Input records: Begin

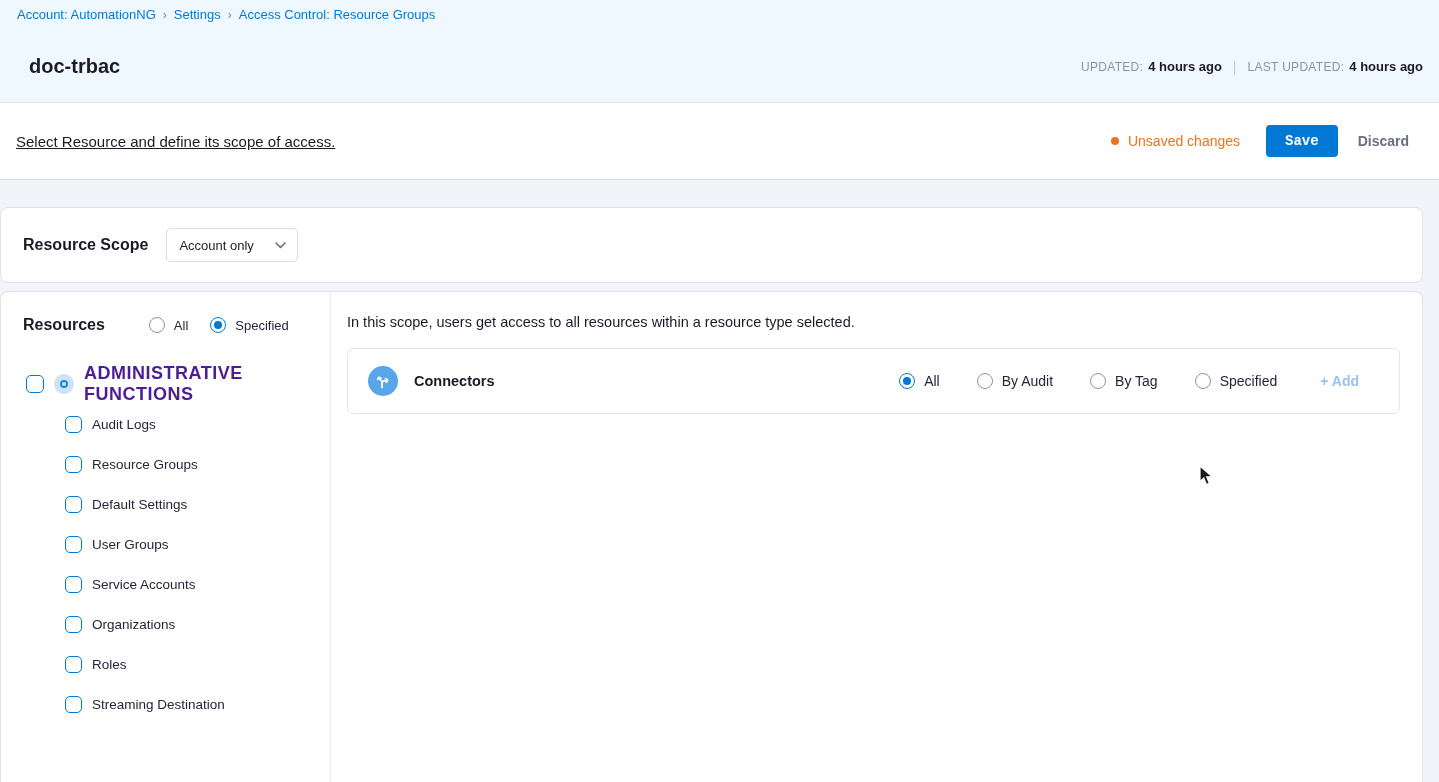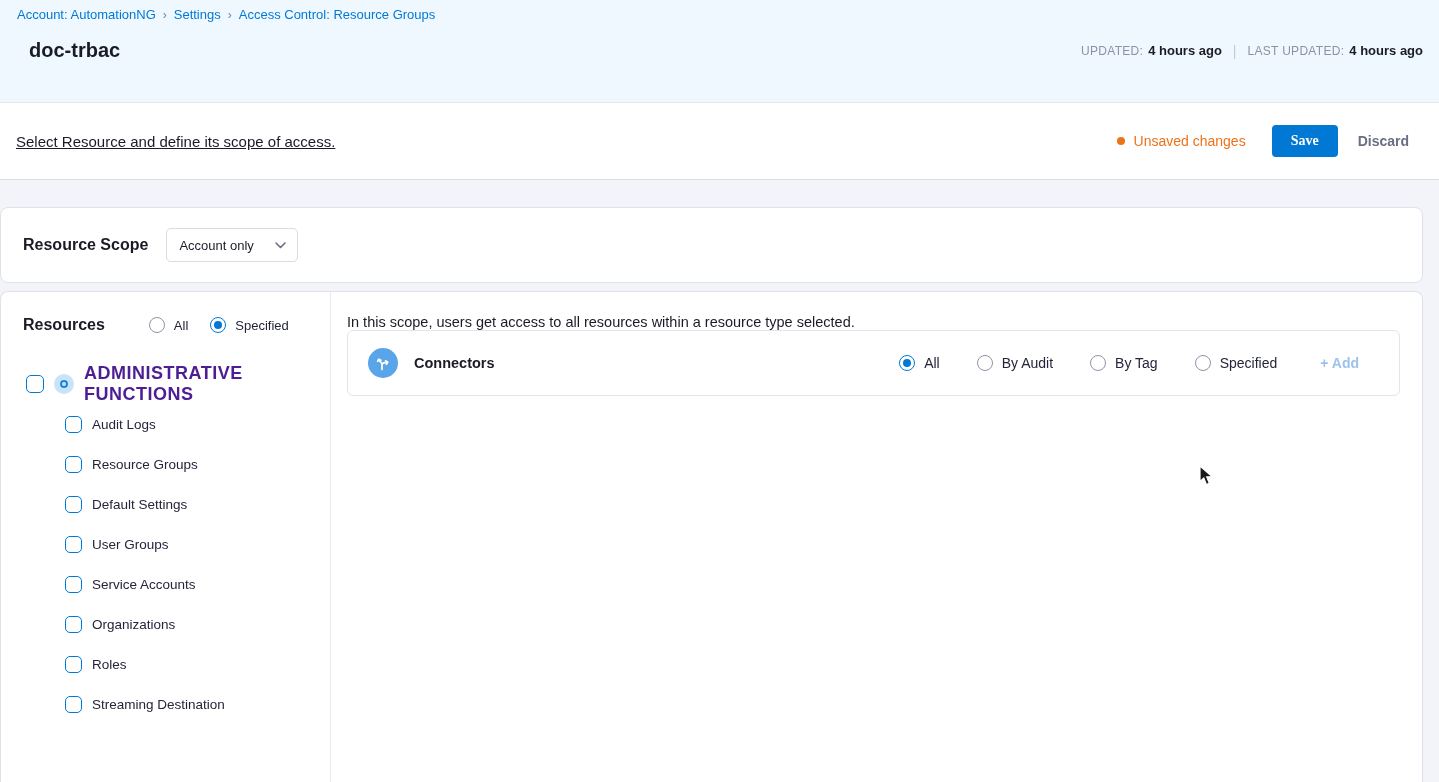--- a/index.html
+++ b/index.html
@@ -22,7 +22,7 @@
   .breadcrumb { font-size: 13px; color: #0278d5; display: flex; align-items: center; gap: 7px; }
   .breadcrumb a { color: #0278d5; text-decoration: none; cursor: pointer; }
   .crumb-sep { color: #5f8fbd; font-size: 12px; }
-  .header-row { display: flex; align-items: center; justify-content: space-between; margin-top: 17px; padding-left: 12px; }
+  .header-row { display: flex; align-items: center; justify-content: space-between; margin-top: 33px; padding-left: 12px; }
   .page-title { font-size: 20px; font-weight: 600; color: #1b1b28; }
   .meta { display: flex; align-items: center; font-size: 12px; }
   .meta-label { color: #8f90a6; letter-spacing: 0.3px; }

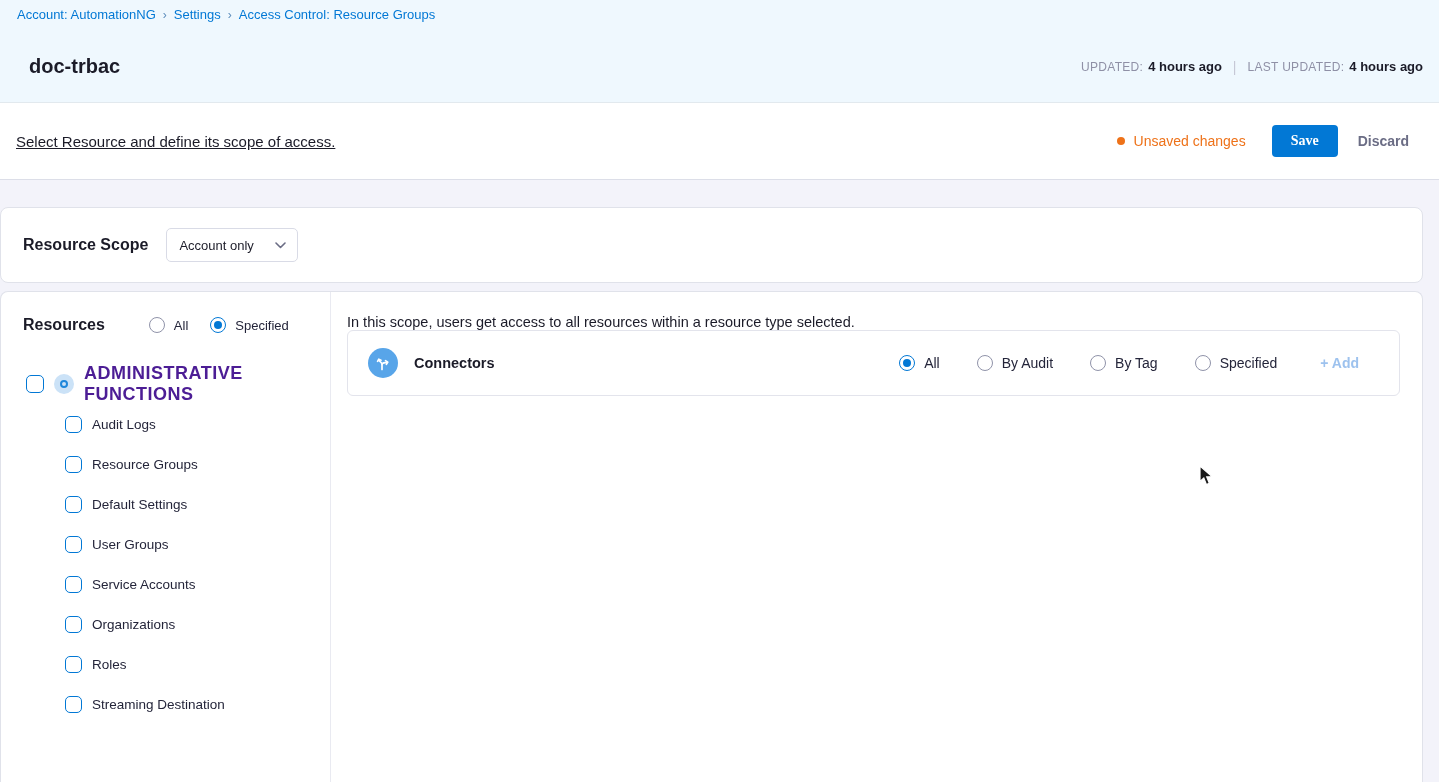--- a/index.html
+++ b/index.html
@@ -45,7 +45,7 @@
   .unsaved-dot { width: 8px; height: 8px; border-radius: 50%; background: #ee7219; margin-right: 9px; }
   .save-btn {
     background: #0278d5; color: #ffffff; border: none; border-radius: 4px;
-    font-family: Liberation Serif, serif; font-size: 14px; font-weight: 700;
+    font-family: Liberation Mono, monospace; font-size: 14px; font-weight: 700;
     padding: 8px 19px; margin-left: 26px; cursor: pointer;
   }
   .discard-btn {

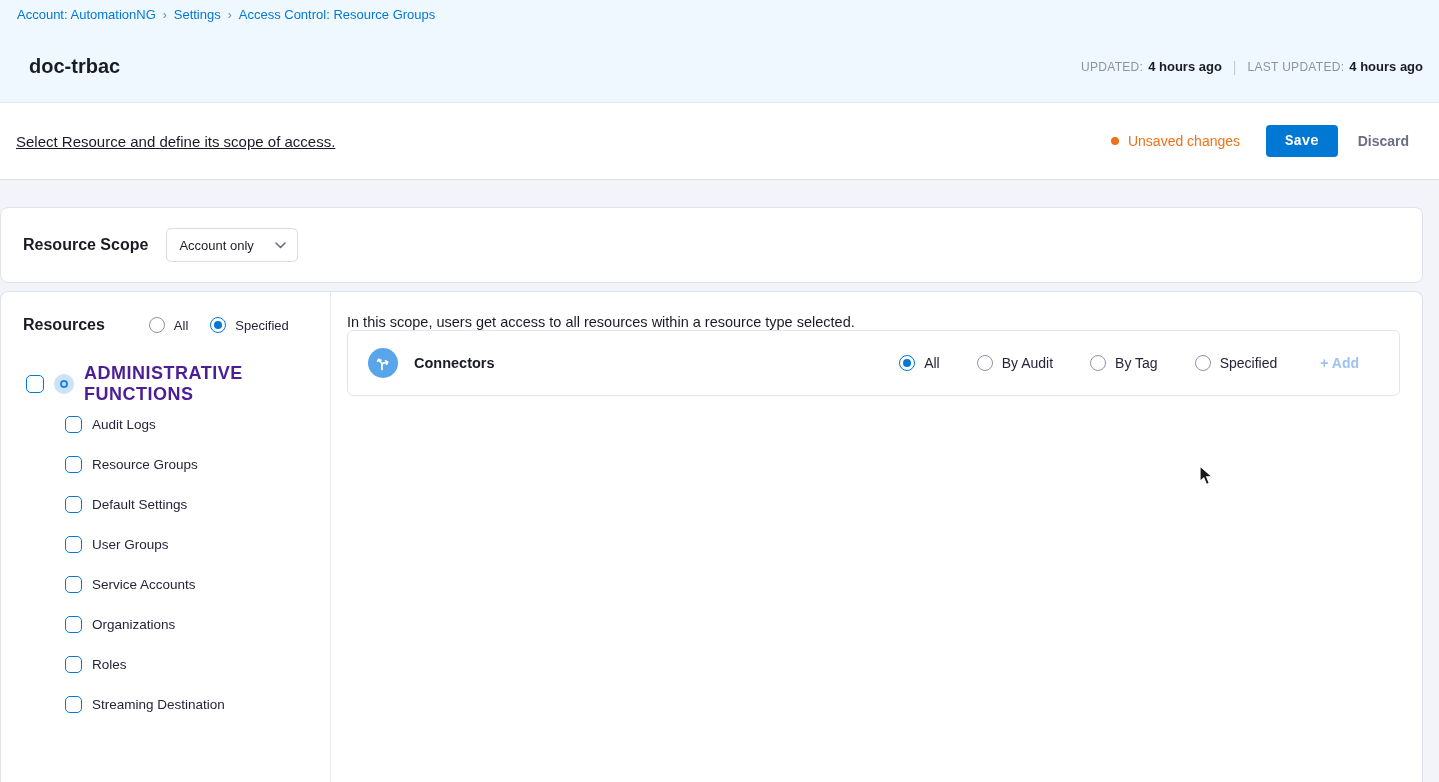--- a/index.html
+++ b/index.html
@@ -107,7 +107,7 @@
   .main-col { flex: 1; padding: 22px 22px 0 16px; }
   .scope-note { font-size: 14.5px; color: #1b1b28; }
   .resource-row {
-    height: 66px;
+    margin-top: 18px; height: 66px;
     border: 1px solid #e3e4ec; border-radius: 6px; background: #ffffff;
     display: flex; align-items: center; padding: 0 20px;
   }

Input records: End
Input records: Begin

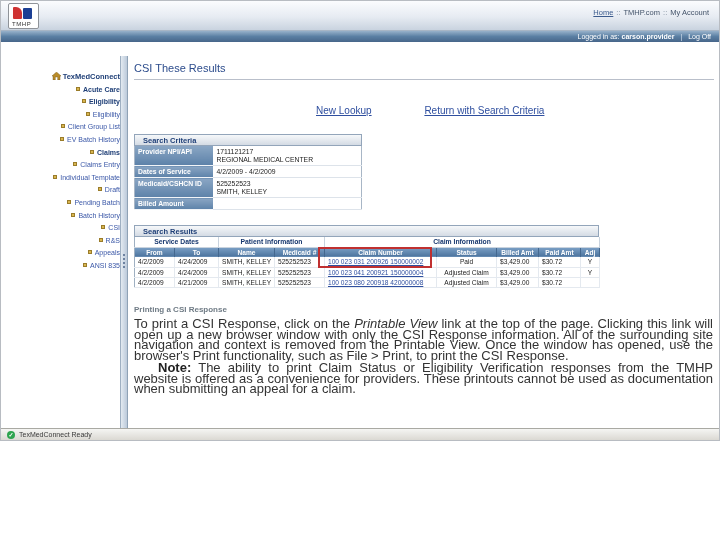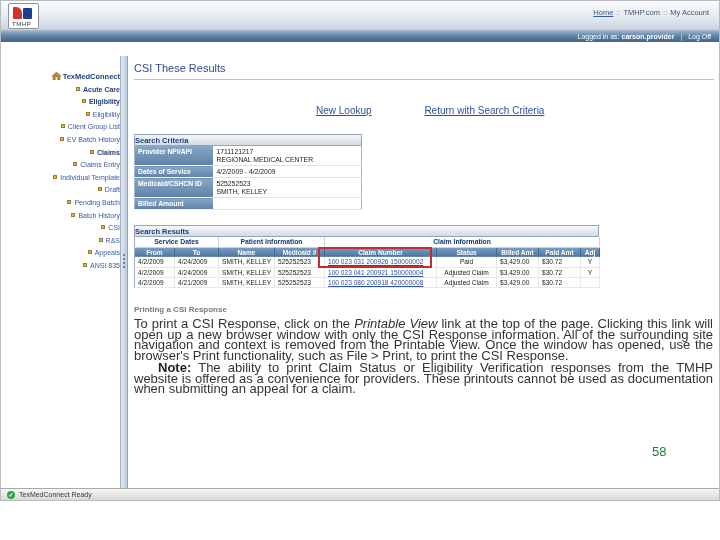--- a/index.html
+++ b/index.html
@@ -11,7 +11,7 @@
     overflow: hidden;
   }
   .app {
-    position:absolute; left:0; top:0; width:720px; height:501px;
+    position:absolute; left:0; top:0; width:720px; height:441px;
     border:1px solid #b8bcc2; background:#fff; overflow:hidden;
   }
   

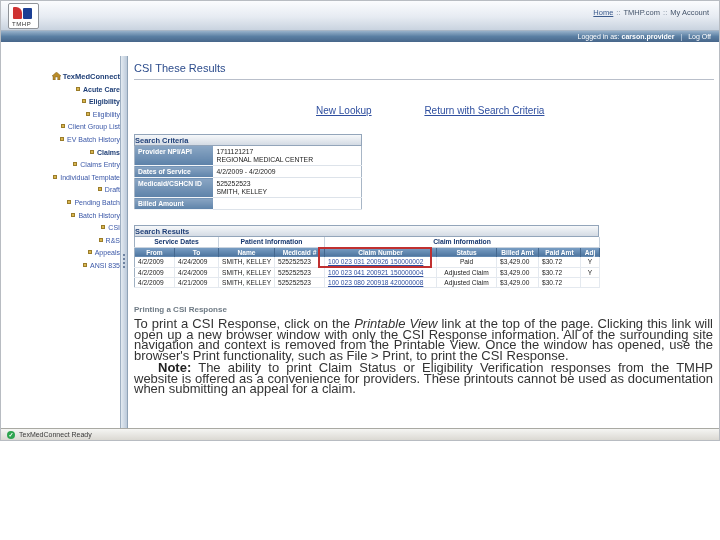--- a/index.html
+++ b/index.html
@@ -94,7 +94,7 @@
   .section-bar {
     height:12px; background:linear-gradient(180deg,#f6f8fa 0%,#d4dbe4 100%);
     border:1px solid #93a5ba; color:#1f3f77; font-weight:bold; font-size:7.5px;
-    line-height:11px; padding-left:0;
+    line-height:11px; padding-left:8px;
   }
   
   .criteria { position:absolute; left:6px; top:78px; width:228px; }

Input records: End
Input records: Begin

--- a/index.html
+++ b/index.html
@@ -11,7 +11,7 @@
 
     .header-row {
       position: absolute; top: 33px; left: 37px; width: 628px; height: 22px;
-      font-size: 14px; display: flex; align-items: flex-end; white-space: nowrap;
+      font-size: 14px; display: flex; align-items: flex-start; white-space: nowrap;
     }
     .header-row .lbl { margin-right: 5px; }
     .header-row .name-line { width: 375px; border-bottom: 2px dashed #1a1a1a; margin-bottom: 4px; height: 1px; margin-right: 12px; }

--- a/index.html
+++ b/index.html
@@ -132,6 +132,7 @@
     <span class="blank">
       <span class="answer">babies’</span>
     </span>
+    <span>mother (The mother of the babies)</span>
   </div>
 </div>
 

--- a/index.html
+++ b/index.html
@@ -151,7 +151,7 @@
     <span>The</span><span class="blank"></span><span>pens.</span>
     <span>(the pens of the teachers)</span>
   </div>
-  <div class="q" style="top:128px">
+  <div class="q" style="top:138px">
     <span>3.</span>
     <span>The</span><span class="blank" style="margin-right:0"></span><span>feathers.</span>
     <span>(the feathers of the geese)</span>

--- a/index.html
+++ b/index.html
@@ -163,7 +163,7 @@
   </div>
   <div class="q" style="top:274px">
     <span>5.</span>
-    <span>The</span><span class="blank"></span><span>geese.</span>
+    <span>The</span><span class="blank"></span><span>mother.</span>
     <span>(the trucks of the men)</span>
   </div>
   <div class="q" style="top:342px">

Input records: End

§ **Brief**
Filter the records for the word "Liberation" and show every line that has it.

§ **Response area**
-    font-family: Liberation Serif, serif; font-size: 14px; font-weight: 700;
+    font-family: Liberation Mono, monospace; font-size: 14px; font-weight: 700;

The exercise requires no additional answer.